Viertausender steh’n noch aus
Auf ihrer Monstertour verbringen die beiden ihre Nächte jeweils auf Campingplätzen, in Berghütten; die Nacht von gestern auf heute auf dem Campingplatz in Mettau. «Wenn’s so heiss ist wie heute, schläft es sich schlecht», weiss von Büren. Bislang wurde das Duo, welches stets von Helfern begleitet wird, aber nicht nur vom Wetterglück verfolgt. Den Piz Bernina, die Dufourspitze und das Finsteraarhorn, allesamt Viertausender, konnten noch nicht bezwungen werden. «Das werden wir innert der gesetzten Frist von 50 Tagen sicher noch nachholen können», meint von Büren, der gerne zugibt, auf dieser Tour schon mal an die Grenzen der Belastbarkeit zu stossen.

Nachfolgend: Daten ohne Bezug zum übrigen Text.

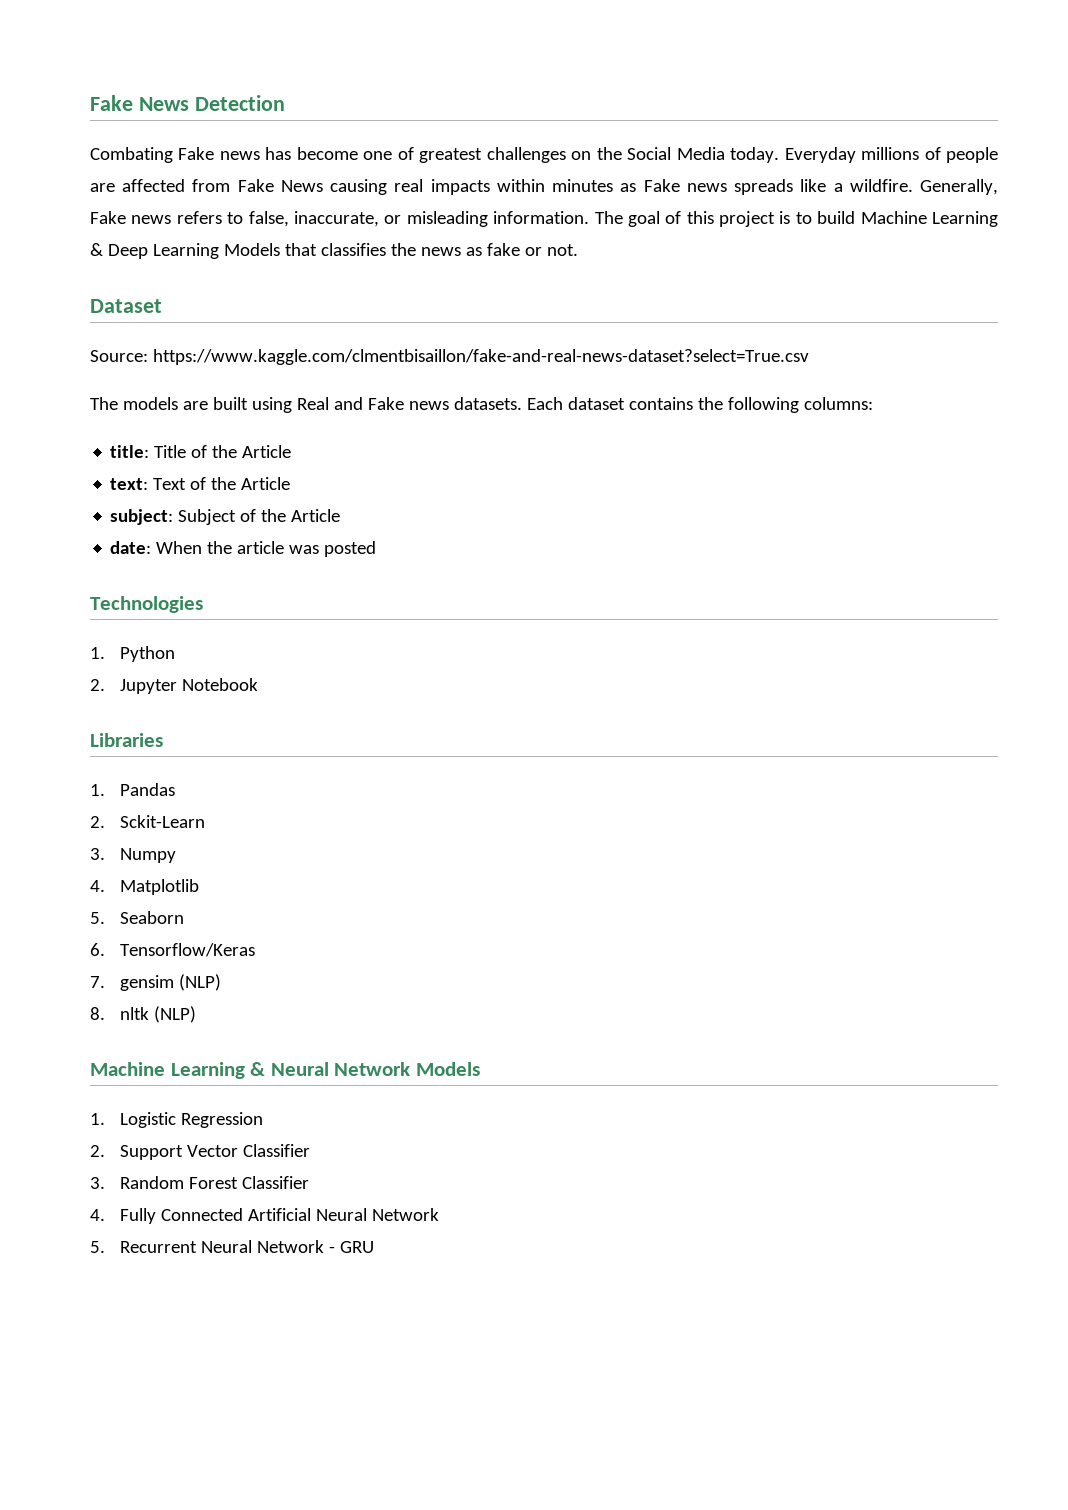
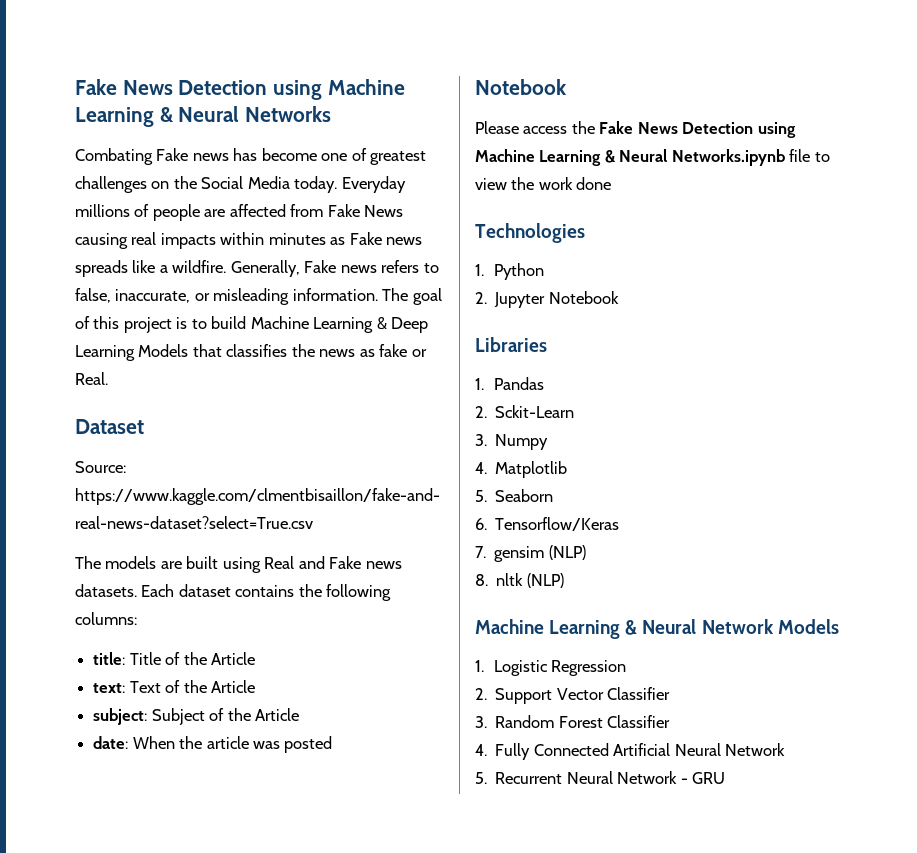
[90,95,285,111] Fake News Detection -> [75,79,405,100] [75,106,332,127] Fake News Detection using Machine Learning & Neural Networks
[546,244,578,256] not. -> [75,372,108,385] Real.
(377, 549) none -> [475,79,567,95] [475,121,796,138] [475,149,830,166] [475,177,612,190] // Notebook // Please access the Fake News Detection using Machine Learning & Neural Networks.ipynb file to view the work done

«Wir sind zwar seit Jahren aktiv im Ausdauer- und Bergsport, aber beim Velofahren waren wir echte Anfänger», erzählt der gelernte Schreiner. Darum hat sich das Duo von den Bike Buebe aus Olten instruieren lassen, hinsichtlich Technik und Ausdauer. «Das war sicher wertvoll», so von Büren weiter, der die langen Tage als intensiv beschreibt. Alles, was nicht mit dem Rennrad bewältigt werden kann, wird zu Fuss hinter sich gebracht. «Man ist doch ziemlich mit sich selbst beschäftigt dabei, ohne allerdings in Tiefgründiges einzutauchen, denkt viel mehr in Szenarien und fragt sich, ob noch genügend Luft im Schlauch ist, die Wasservorräte reichen und so fort.» Und auch untereinander rede man nicht immer gleich viel, lächelt der Oltner, der nach 18 Velotagen eigentlich noch ganz frisch tönt am Telefon: «Es kommt vor, dass wir zwei Stunden nicht miteinander sprechen.»

Die nächsten Tage dürften für das Duo ruhig werden. Ab heute Donnerstag gehts in die Ostschweiz, der gut 900 m hohe Hagen im Kanton Schaffhausen wartet, ehe nach dem Hohgrat (Thurgau, 991m) die höchste Erhebung des Kantons Zürich folgt; das Schnebelhorn auf 1291 m.